I completed 14 quarters at UW before arriving in Bangalore, during which I became well versed in reading textbooks, completing homework assignments, and taking tests. This was my comfort zone. Not only has GCIL has taken me out of my comfort zone but it has taught me countless things that school couldn’t. It is difficult to communicate how much I have learned throughout my time with Hasiru Dala. The staff that I have interacted with - Indha, Vishwa and Pradeep to name a few - have a vision for a more inclusive world that is inspiring, and through their day to day work make a tangible impact on waste workers’ lives. I’ve been able to see the impact of consumerism and the intensity of today’s waste management problem while visiting dry waste collection centers and recycling facilities here in Bangalore. Through attempting to tackle a grand challenge, I have gained awareness of the interconnectedness of the world’s problems and how deeply entrenched cultural beliefs can resist change. Social entrepreneurship was something new to me, and going through at least three iterations of the design thinking process has allowed me to expand upon my engineering skillset and dip my toe in the world of business. I have discovered so much more during a day out interviewing citizens than during a day scouring the internet. Working on a team of four for seven weeks straight has taught me how important mutual respect, honest effort, a sense of humor and effective communication are. I’ve learned an incredible amount from my peers here through mealtime conversations about our experiences, goals and aspirations. The students that this program attracts are some of the most motivated, aspirational, kind, and inquisitive I have met, and I am very fortunate to be able to live and learn with them.

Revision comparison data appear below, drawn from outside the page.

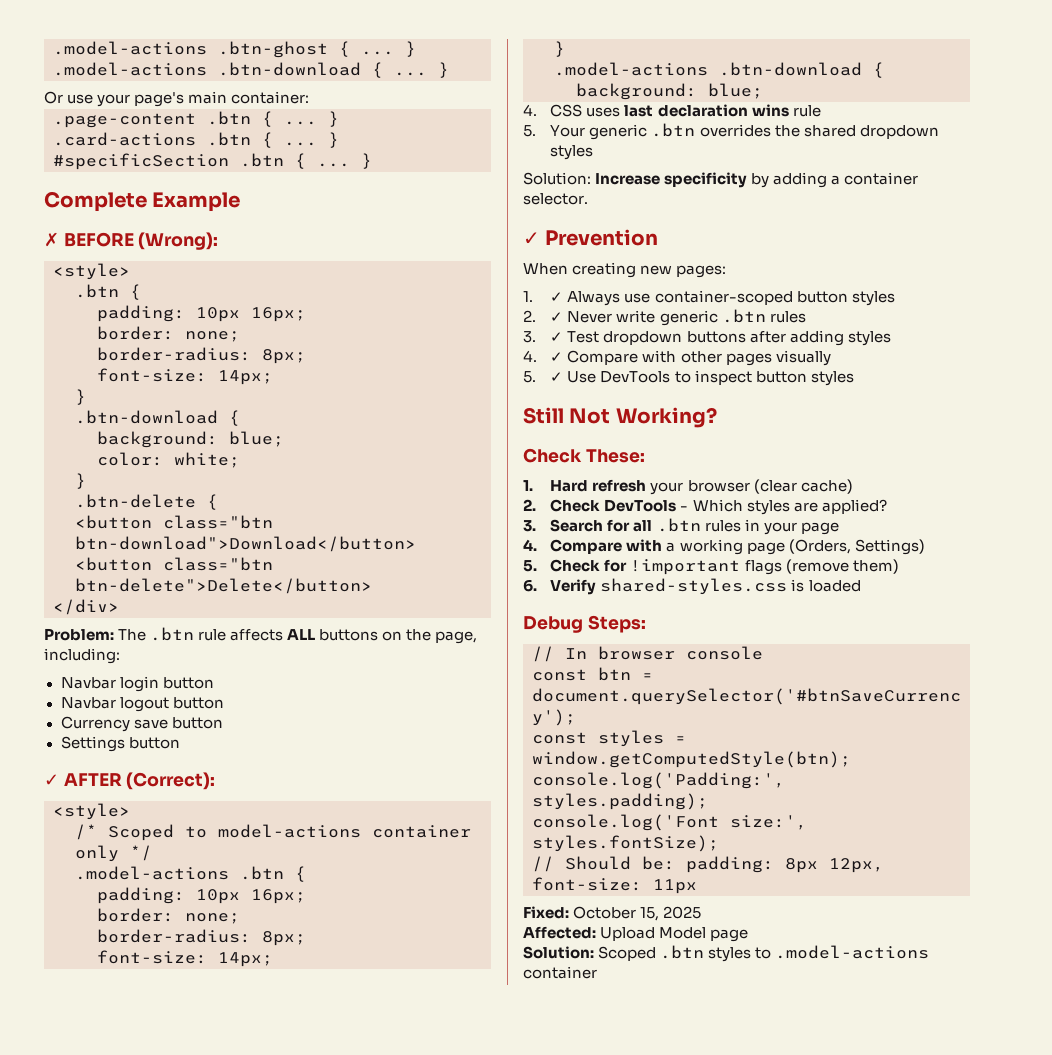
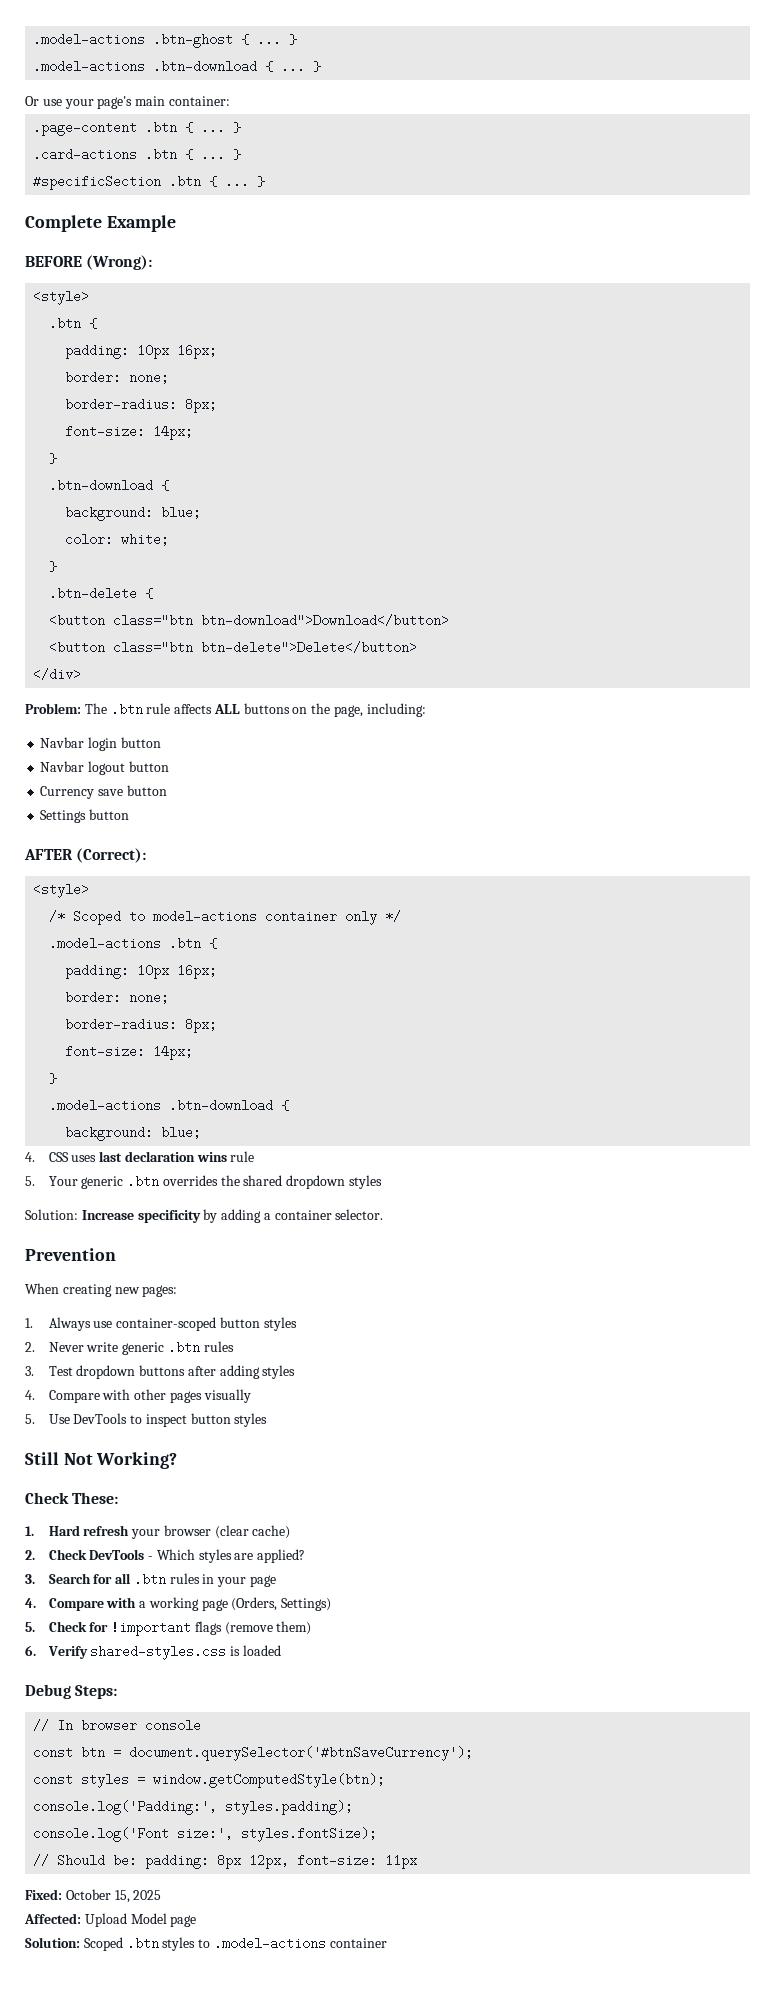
- ✗ BEFORE (Wrong):
+ BEFORE (Wrong):
- ✓ AFTER (Correct):
+ AFTER (Correct):
- ✓ Prevention
+ Prevention
- 1. ✓ Always use container-scoped button styles
+ 1. Always use container-scoped button styles
- 2. ✓ Never write generic .btn rules
+ 2. Never write generic .btn rules
- 3. ✓ Test dropdown buttons after adding styles
+ 3. Test dropdown buttons after adding styles
- 4. ✓ Compare with other pages visually
+ 4. Compare with other pages visually
- 5. ✓ Use DevTools to inspect button styles
+ 5. Use DevTools to inspect button styles

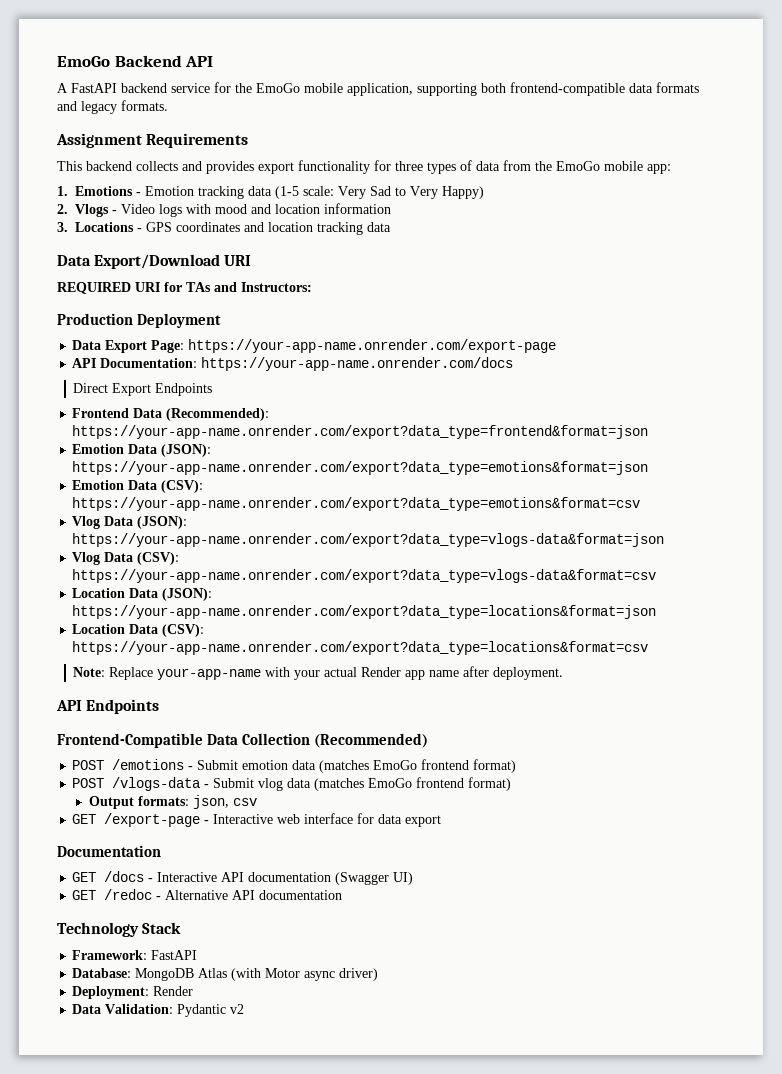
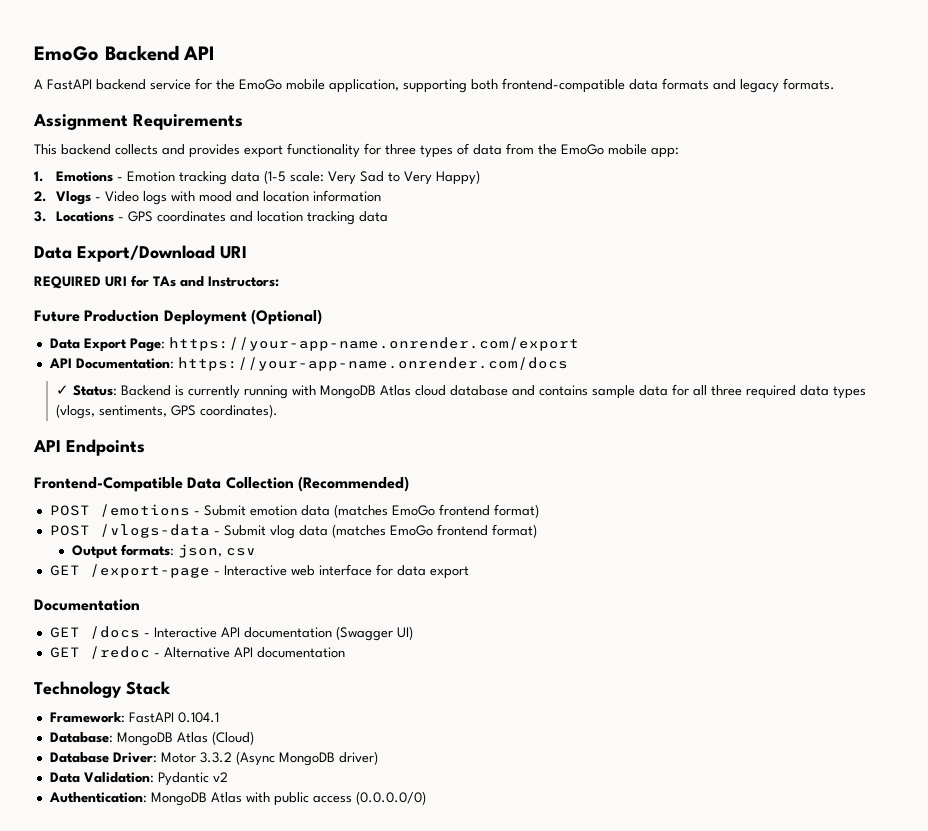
- Production Deployment
+ Future Production Deployment (Optional)
- Data Export Page: https://your-app-name.onrender.com/export-page
+ Data Export Page: https://your-app-name.onrender.com/export
- Direct Export Endpoints
- Frontend Data (Recommended): https://your-app-name.onrender.com/export?data_type=frontend&format=json
- Emotion Data (JSON): https://your-app-name.onrender.com/export?data_type=emotions&format=json
- Emotion Data (CSV): https://your-app-name.onrender.com/export?data_type=emotions&format=csv
- Vlog Data (JSON): https://your-app-name.onrender.com/export?data_type=vlogs-data&format=json
- Vlog Data (CSV): https://your-app-name.onrender.com/export?data_type=vlogs-data&format=csv
- Location Data (JSON): https://your-app-name.onrender.com/export?data_type=locations&format=json
- Location Data (CSV): https://your-app-name.onrender.com/export?data_type=locations&format=csv
- Note: Replace your-app-name with your actual Render app name after deployment.
+ ✓ Status: Backend is currently running with MongoDB Atlas cloud database and contains sample data for all three required data types (vlogs, sentiments, GPS coordinates).
- Framework: FastAPI
+ Framework: FastAPI 0.104.1
- Database: MongoDB Atlas (with Motor async driver)
+ Database: MongoDB Atlas (Cloud)
+ Database Driver: Motor 3.3.2 (Async MongoDB driver)
- Deployment: Render
+ Authentication: MongoDB Atlas with public access (0.0.0.0/0)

The introspection instigated by the program has brought its own wave of learning. Living in a different country for three months is much different than visiting one. I have battled with homesickness and a longing for the independence I have as a woman back home as compared to India. I’ve had to think long and hard about the implications of the whiteness of my skin and face the fact that I grew up in a middle-class bubble and it’s my responsibility to investigate my blindspots. I’ve learned about my aversion to failure and found that there is a big lesson in harvesting the nuggets of wisdom from the ashes of your failed idea.
Just like a quarter on UW’s campus, the ten-week GCIL program flew by. I left Seattle just as winter set in and I prepare to return as the cherry blossoms begin to bloom. My time here was in no way perfect. Nothing is. There were days where I struggled a great deal and days where I felt euphoric. There were successes that spread a smile across my face and failures that made my heart hurt. The GCIL manifesto states that ‘the real world and the people in it can teach us a lot.’ This statement was brought to life before my eyes as I navigated the windy roads of GCIL and stumbled my way towards immense personal growth.